● Try it
In the entries below, find the line with "total: 7335.83 -> 3979.46" and the line with "tax: 8% = 43.98 -> 8% = 43.49". Repeat exactly everything between them, those two lines included, but not the pictures.

Data records section start

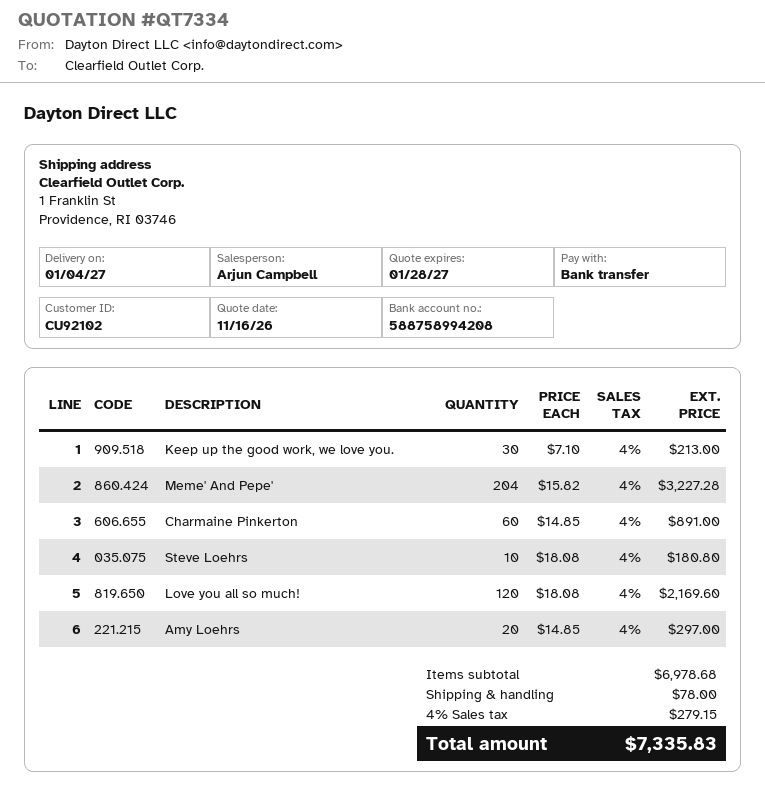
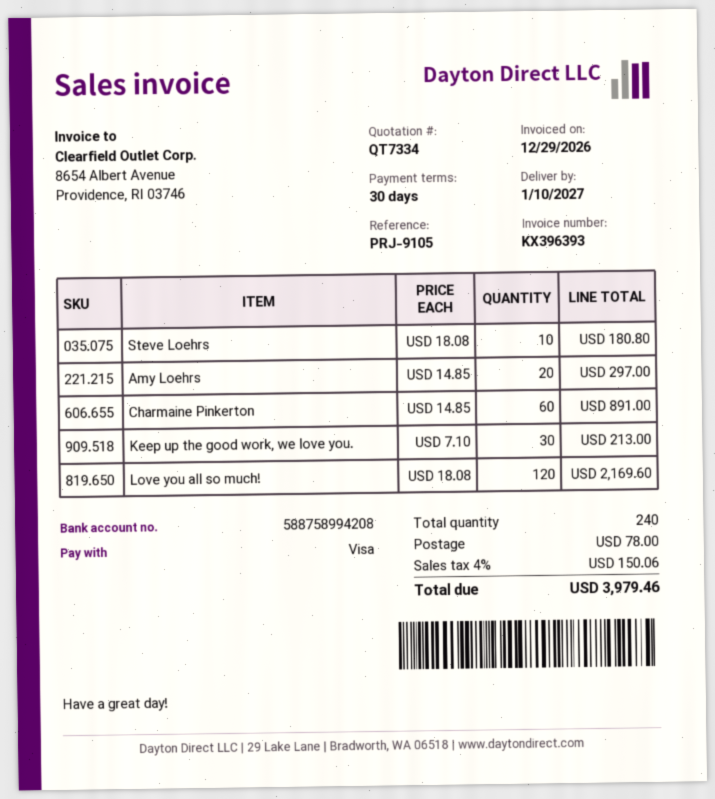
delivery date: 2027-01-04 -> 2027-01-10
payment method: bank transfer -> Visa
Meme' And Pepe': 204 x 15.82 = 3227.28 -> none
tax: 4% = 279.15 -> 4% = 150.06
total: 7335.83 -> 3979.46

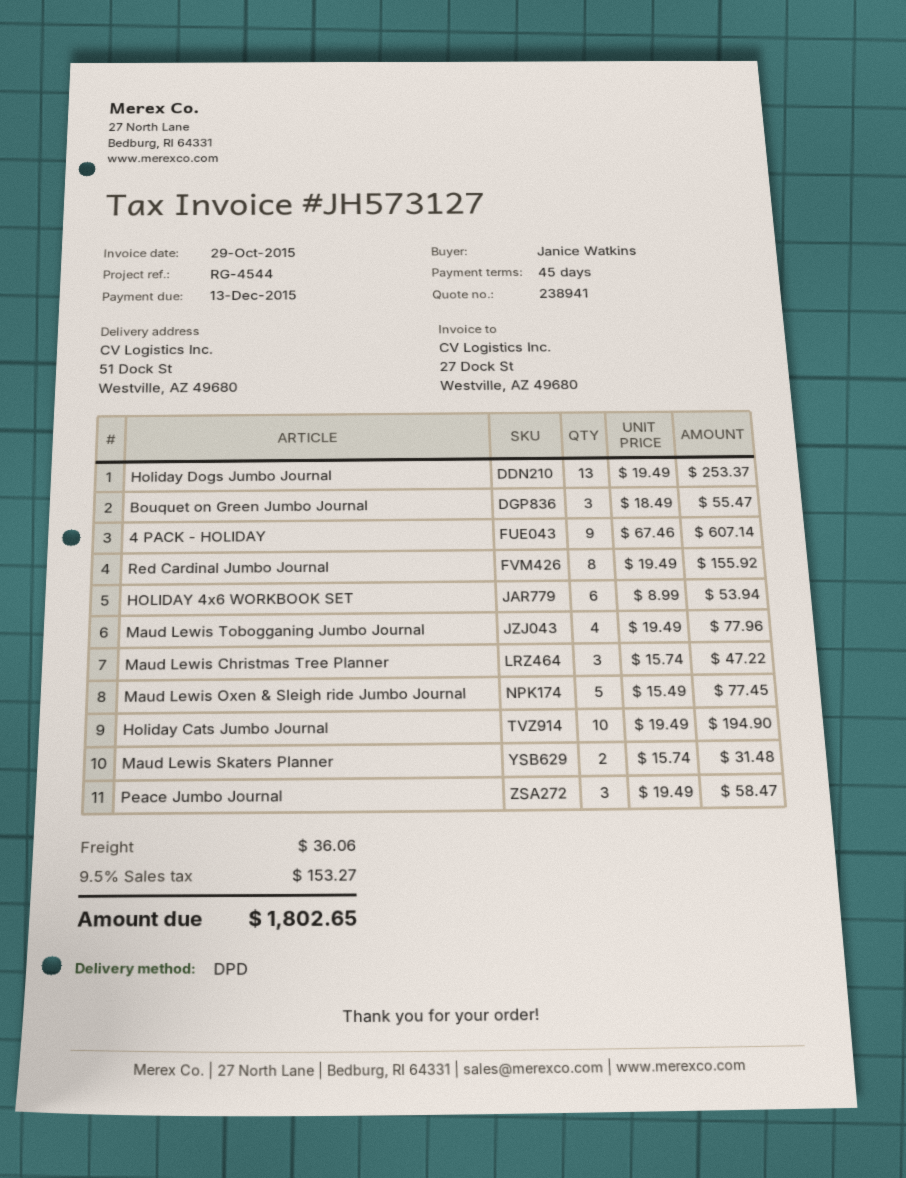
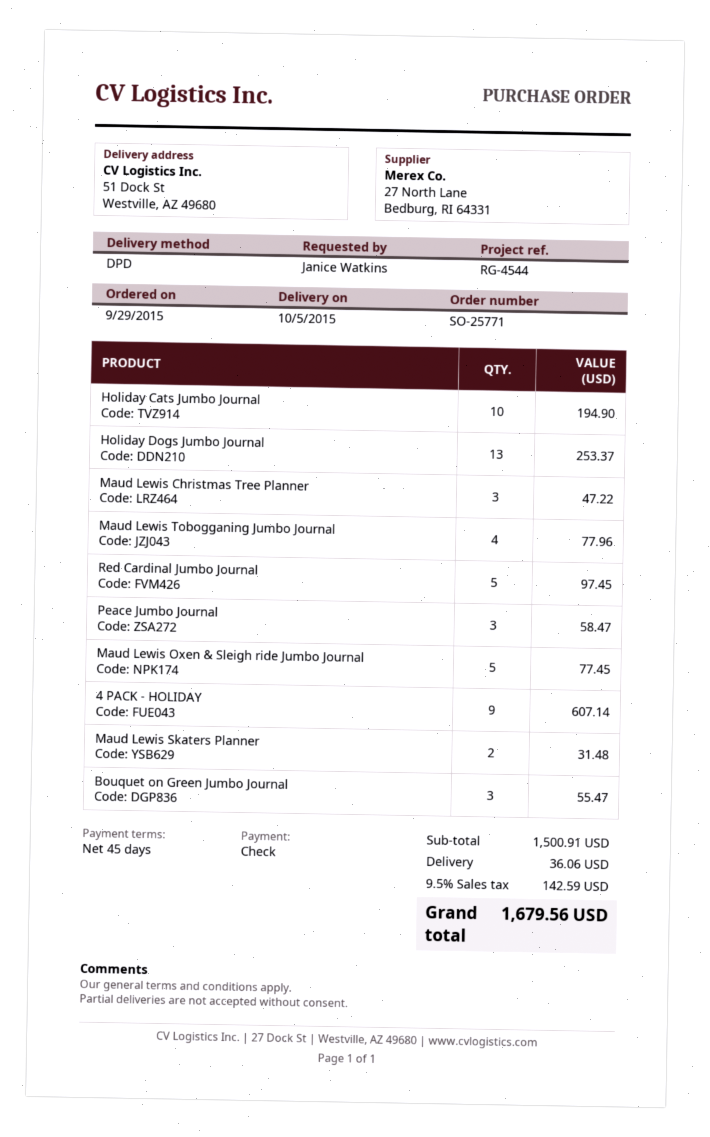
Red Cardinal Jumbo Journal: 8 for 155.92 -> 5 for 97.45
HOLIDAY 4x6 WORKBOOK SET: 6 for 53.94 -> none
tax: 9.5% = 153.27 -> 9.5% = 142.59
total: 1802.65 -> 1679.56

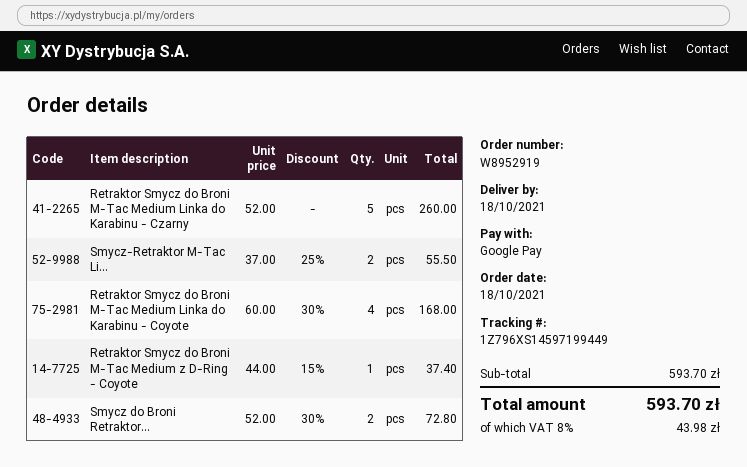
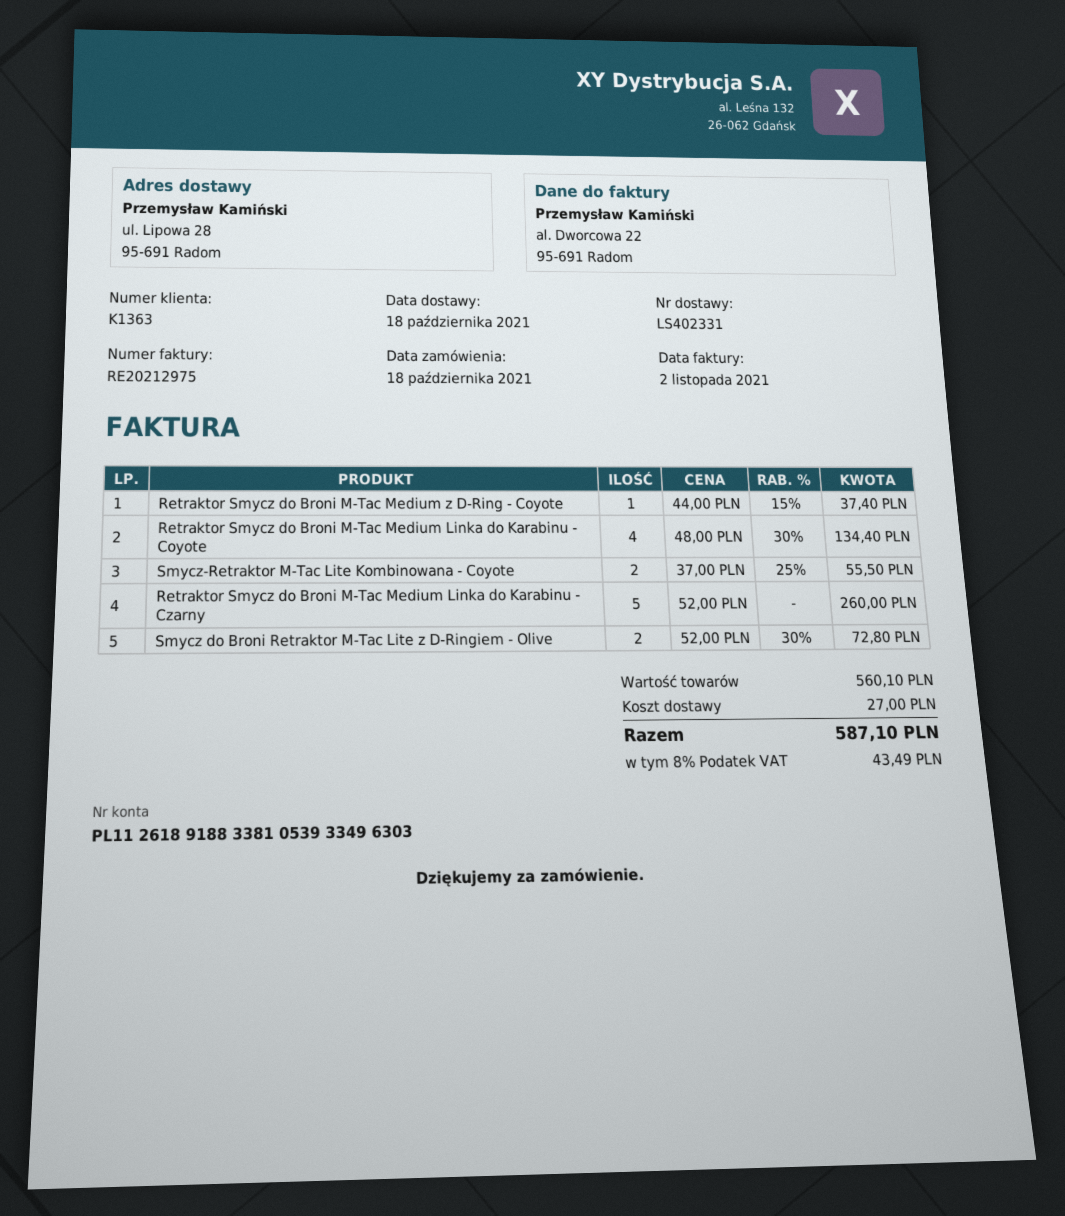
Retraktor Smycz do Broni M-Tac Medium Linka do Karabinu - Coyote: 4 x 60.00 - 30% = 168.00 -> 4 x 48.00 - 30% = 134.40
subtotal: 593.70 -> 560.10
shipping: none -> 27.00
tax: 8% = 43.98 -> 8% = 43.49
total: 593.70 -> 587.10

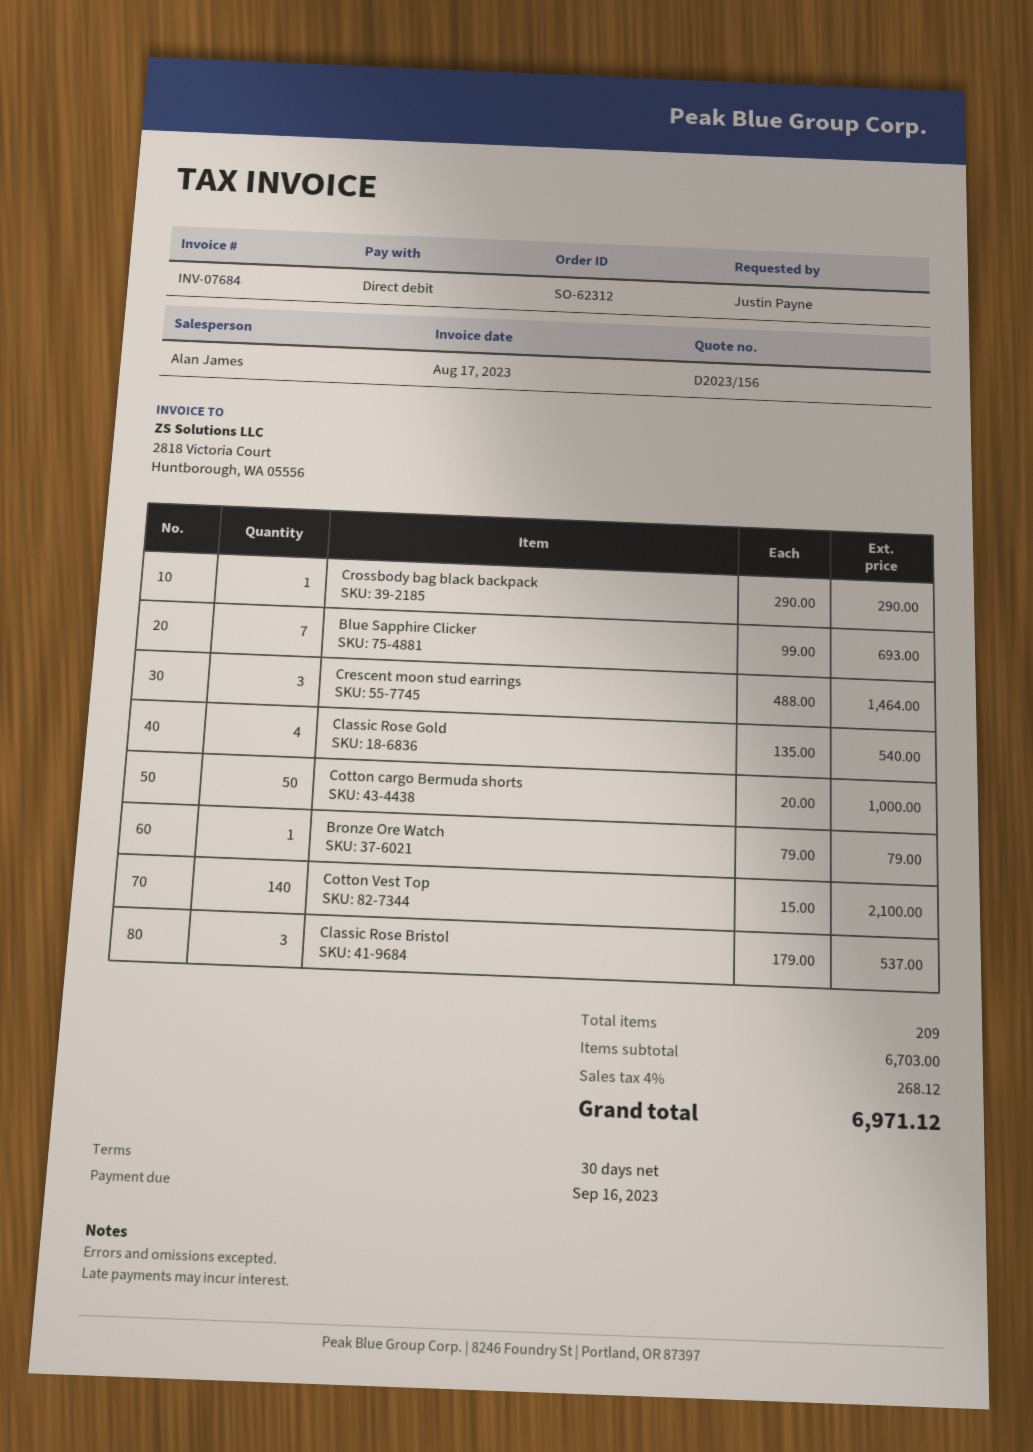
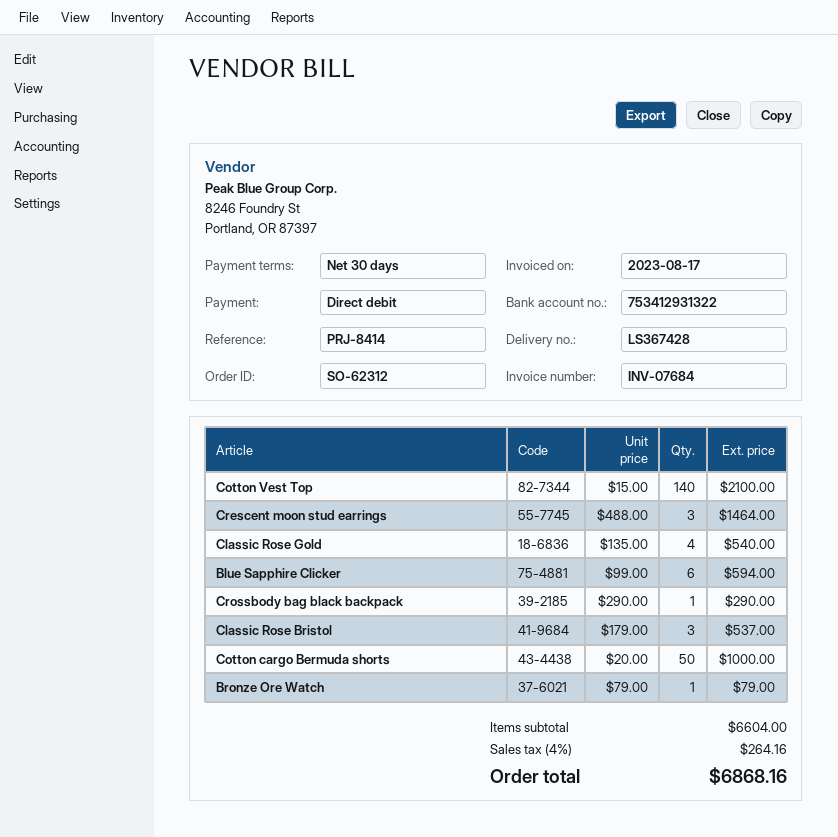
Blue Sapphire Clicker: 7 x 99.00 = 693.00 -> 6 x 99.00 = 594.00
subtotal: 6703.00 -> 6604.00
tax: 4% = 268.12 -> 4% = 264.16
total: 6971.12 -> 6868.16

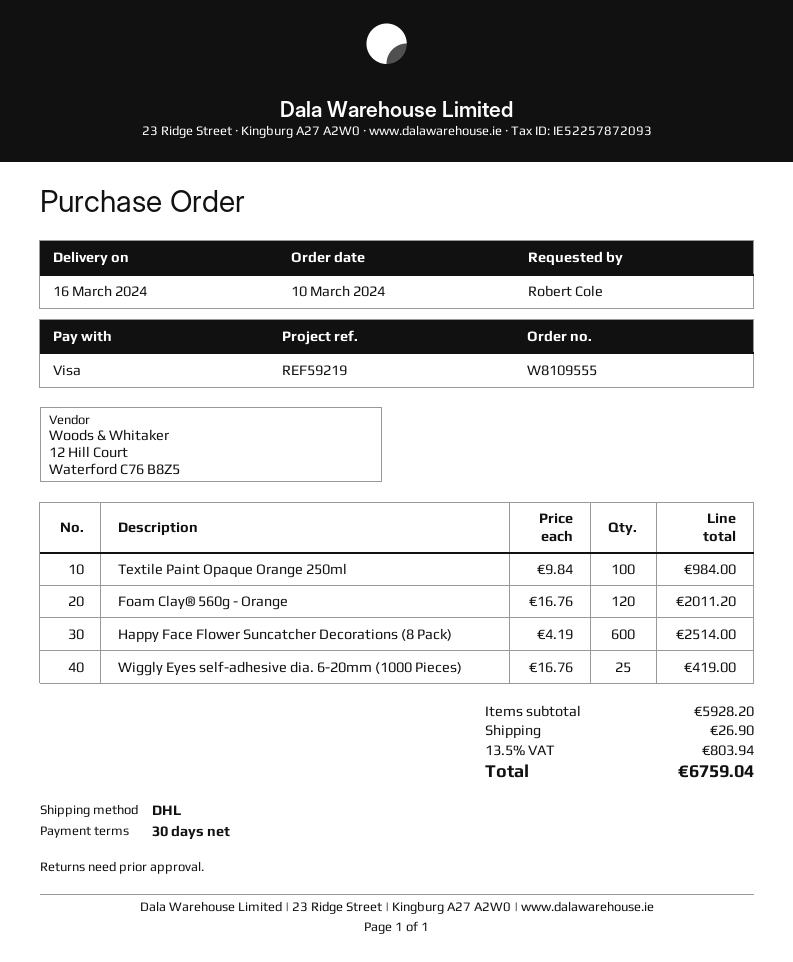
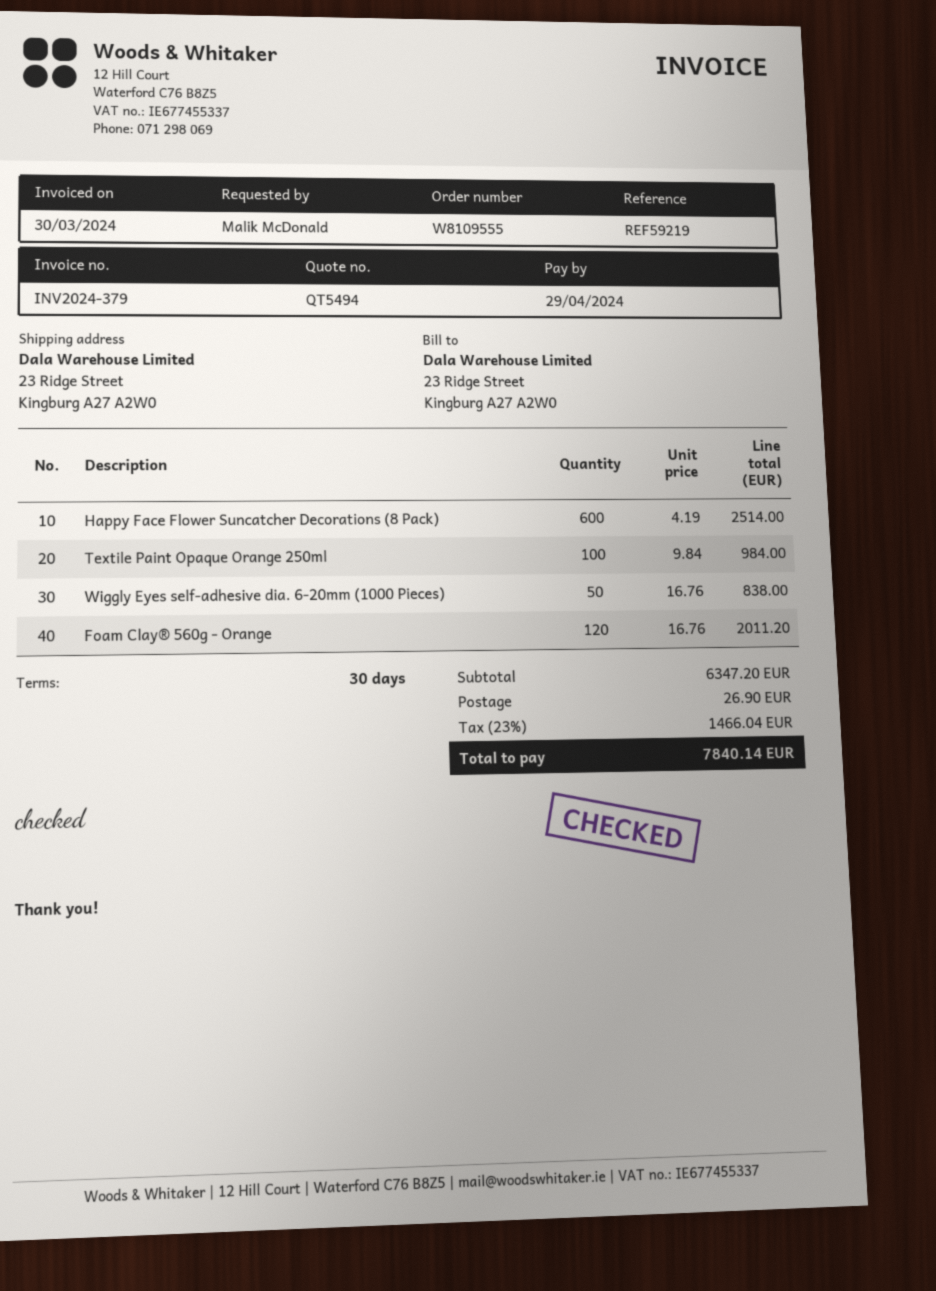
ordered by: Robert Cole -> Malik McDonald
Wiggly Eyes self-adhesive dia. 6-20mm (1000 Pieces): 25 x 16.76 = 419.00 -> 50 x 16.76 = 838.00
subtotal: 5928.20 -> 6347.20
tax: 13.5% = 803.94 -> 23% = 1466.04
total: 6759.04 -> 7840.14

Data records section end

● Result of the task
total: 7335.83 -> 3979.46

Red Cardinal Jumbo Journal: 8 for 155.92 -> 5 for 97.45
HOLIDAY 4x6 WORKBOOK SET: 6 for 53.94 -> none
tax: 9.5% = 153.27 -> 9.5% = 142.59
total: 1802.65 -> 1679.56

Retraktor Smycz do Broni M-Tac Medium Linka do Karabinu - Coyote: 4 x 60.00 - 30% = 168.00 -> 4 x 48.00 - 30% = 134.40
subtotal: 593.70 -> 560.10
shipping: none -> 27.00
tax: 8% = 43.98 -> 8% = 43.49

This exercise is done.